For this instruction, we prepared a sample dataset for you.


Let's first take a look of this sample dataset, you can open the sample_dataset.xlsx through your xlsx reader(ex. Excel, GoogleSheet).  
You would see there are several sheet in this file: QuestionAskingMerge, Self_cognition, End_of_Conversation, PC and Screen  

This file represents the example raw data format for users, you can follow the rules to prepare your own input data:  
1. Categorize your QA data into different sheets
2. Annotate the QA data with:
    - Type (category of question)
    - Level (level of question)
    - No (question number)
    - UID (Made by Level_No)
    - Parent (The parent QA UID)
    - Well-formed question and Well-formed answers  

    #Type is the Category of this question  
    #Level means the hierarchical status of this question, for example, the initial QA of a conversation should be A level  
    (ex.

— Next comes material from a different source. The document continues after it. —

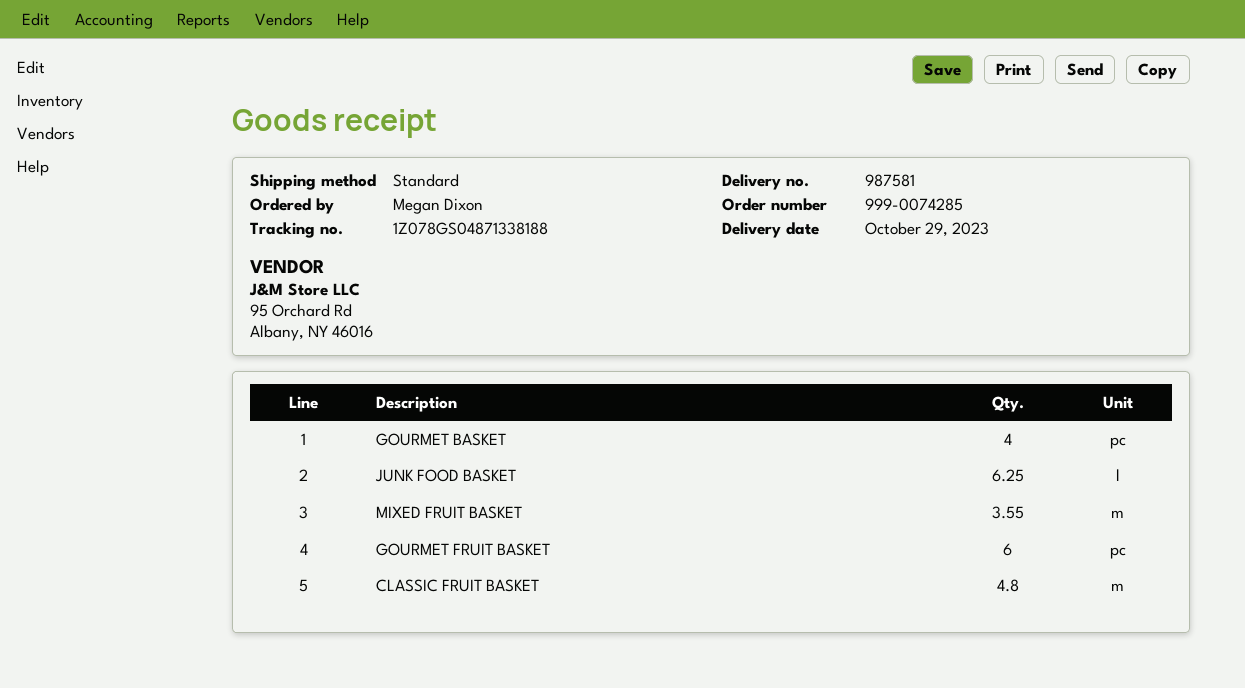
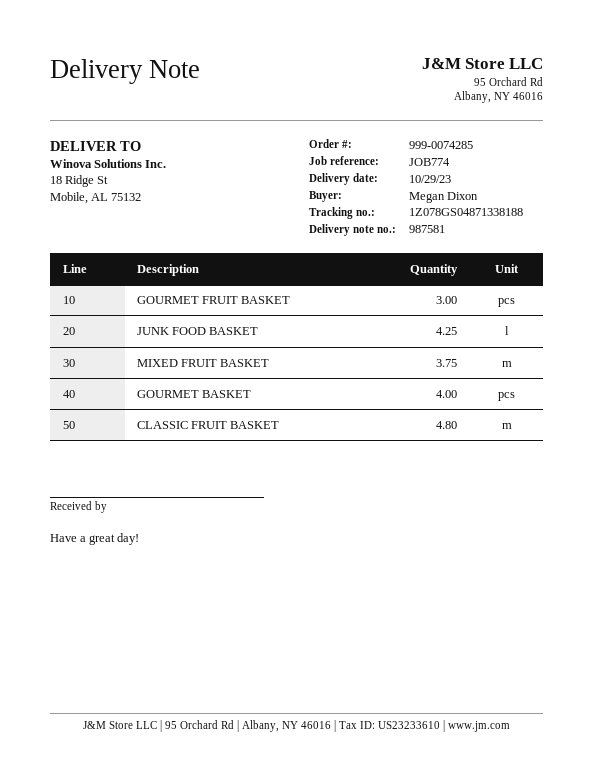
JUNK FOOD BASKET: 6.25 -> 4.25
MIXED FRUIT BASKET: 3.55 -> 3.75
GOURMET FRUIT BASKET: 6 -> 3

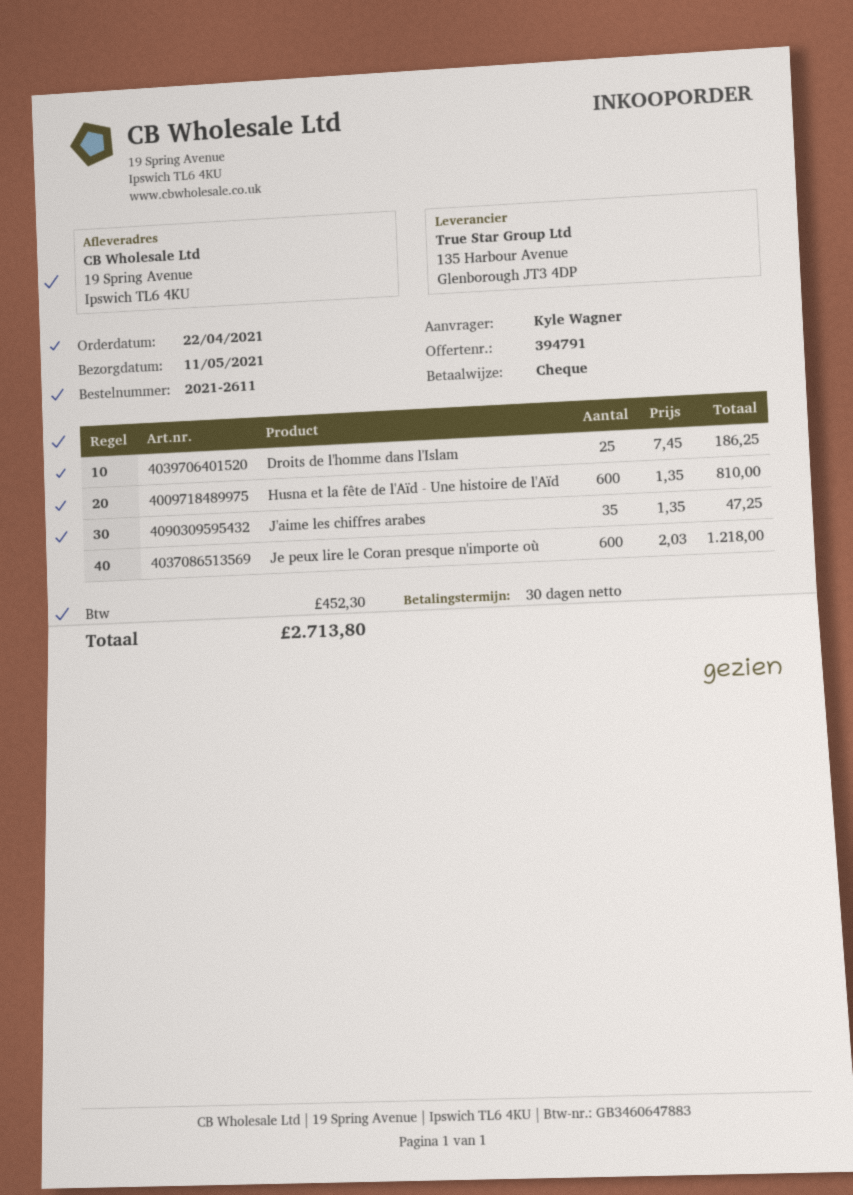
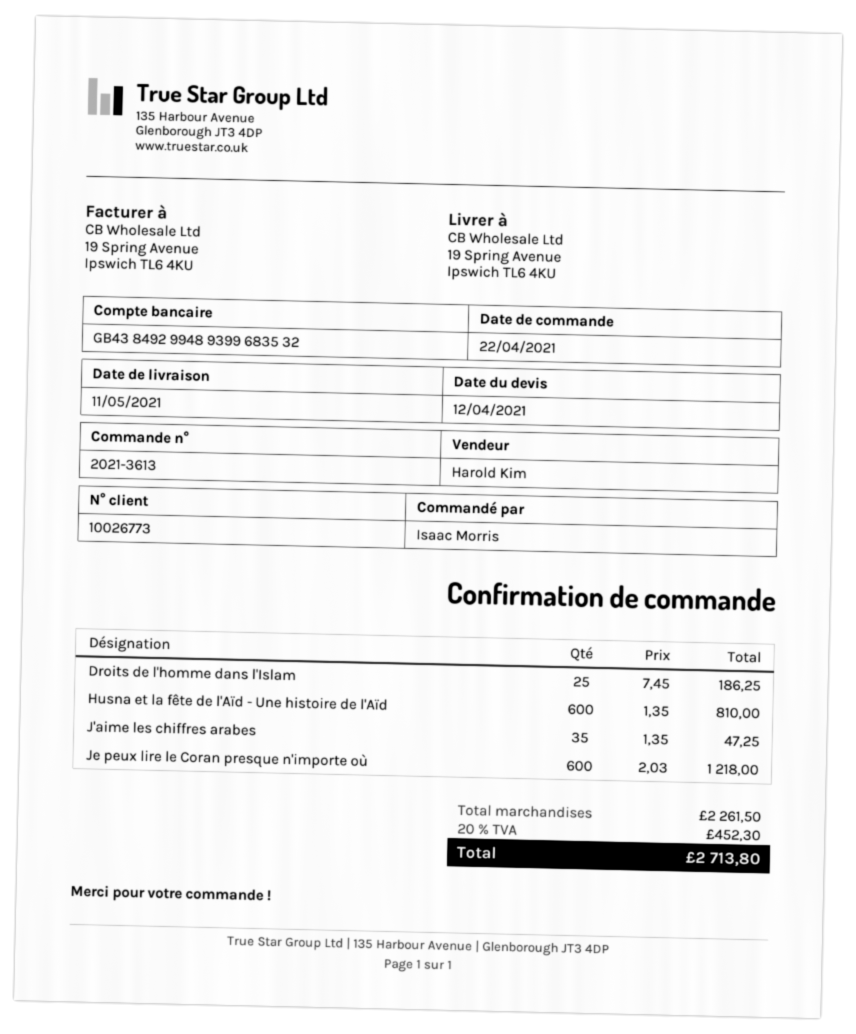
order number: 2021-2611 -> 2021-3613
ordered by: Kyle Wagner -> Isaac Morris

Q: Hi, I wanna ask you a question. A: Hi, What you wanna ask?),  
    and the QA followed with A should be B level  
    (ex. Q: Where is the capital of Taiwan? A: The capital of Taiwan is Taipei City), and so on.  
    #In this beta version, we only provide four levels: A, B ,C and Z, where Z represents the final QA of this conversation(ex. Q: Thank you! A: You're welcome!)  
    #You can follow the pattern of the sample file to get a more detail understand.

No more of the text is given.